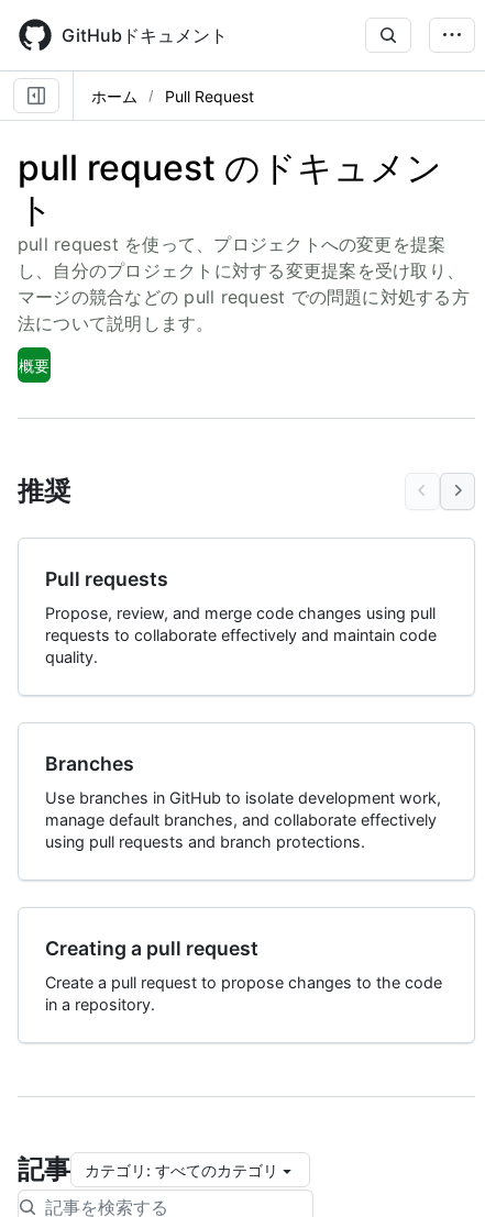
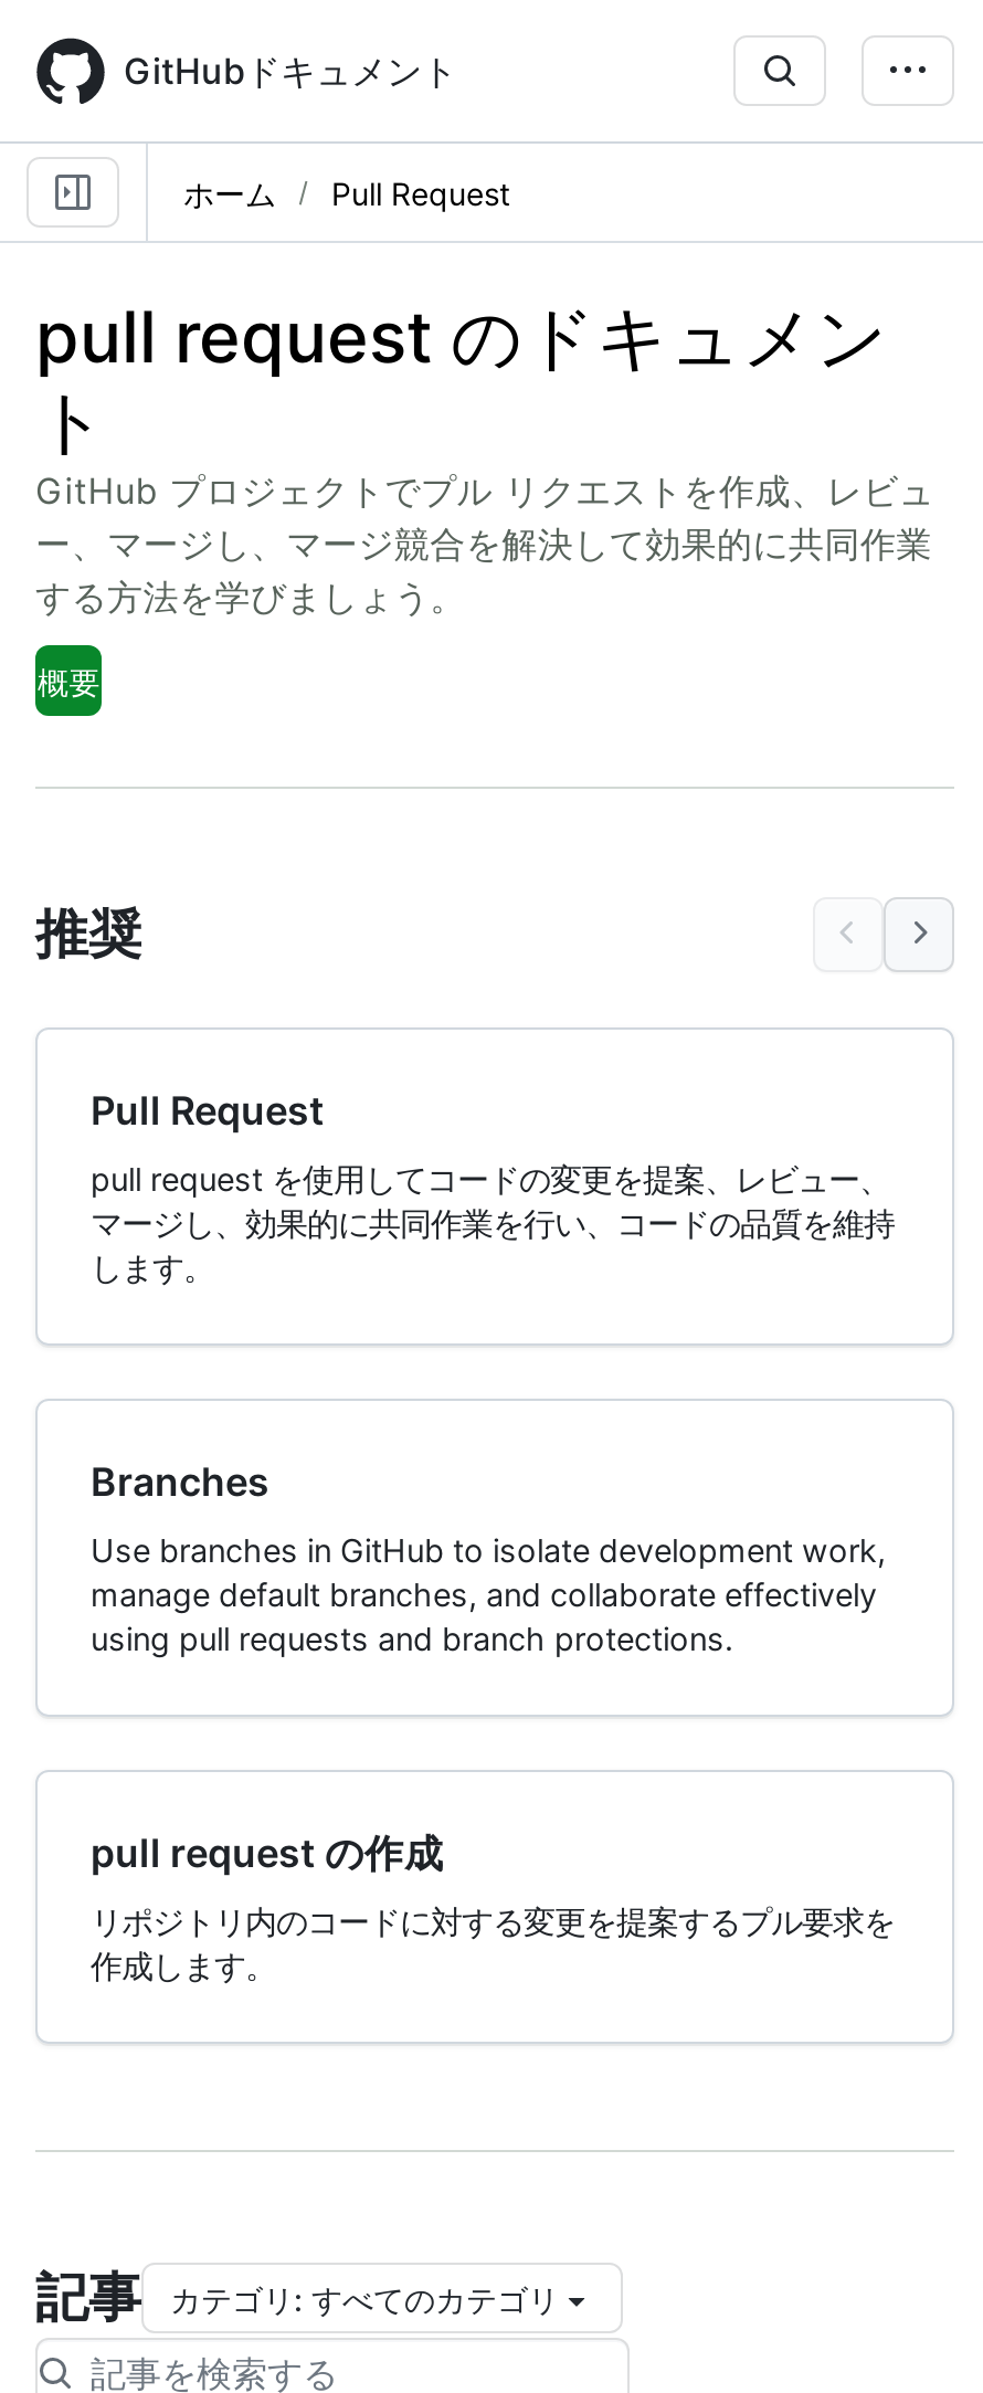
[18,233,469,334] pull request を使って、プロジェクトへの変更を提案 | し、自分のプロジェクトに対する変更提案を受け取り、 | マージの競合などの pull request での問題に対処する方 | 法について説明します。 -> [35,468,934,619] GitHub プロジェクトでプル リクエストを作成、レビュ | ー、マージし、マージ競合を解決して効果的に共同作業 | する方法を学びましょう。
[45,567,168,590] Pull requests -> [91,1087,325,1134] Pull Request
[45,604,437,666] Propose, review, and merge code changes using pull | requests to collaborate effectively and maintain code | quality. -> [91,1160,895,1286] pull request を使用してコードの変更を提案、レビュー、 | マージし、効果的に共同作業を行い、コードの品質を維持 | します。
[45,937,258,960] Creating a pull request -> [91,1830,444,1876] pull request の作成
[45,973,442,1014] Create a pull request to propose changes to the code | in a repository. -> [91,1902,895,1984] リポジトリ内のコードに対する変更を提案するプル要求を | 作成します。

==

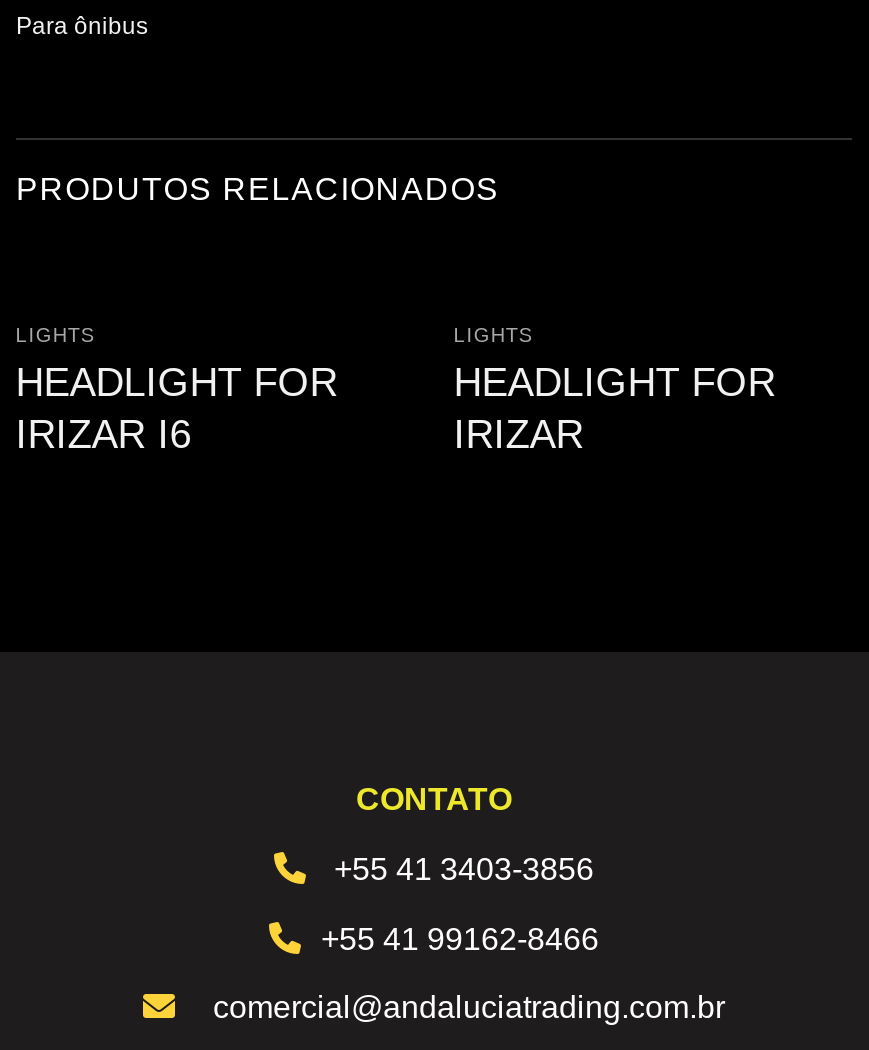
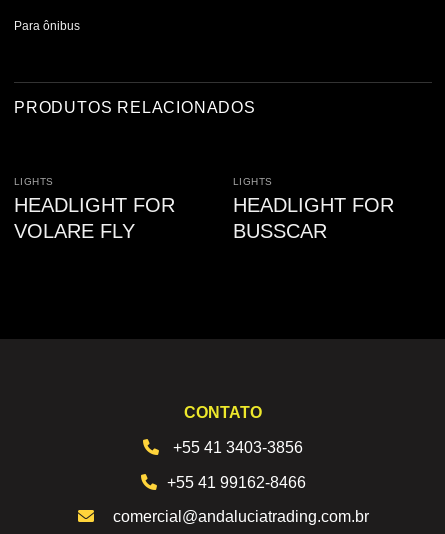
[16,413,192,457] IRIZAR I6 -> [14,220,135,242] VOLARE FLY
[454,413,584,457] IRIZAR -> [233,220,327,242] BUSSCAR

▶ What to work on
Among the lines of the data above, find those with the word "changes" and show them.

▶ Response box
[45,604,437,666] Propose, review, and merge code changes using pull | requests to collaborate effectively and maintain code | quality. -> [91,1160,895,1286] pull request を使用してコードの変更を提案、レビュー、 | マージし、効果的に共同作業を行い、コードの品質を維持 | します。
[45,973,442,1014] Create a pull request to propose changes to the code | in a repository. -> [91,1902,895,1984] リポジトリ内のコードに対する変更を提案するプル要求を | 作成します。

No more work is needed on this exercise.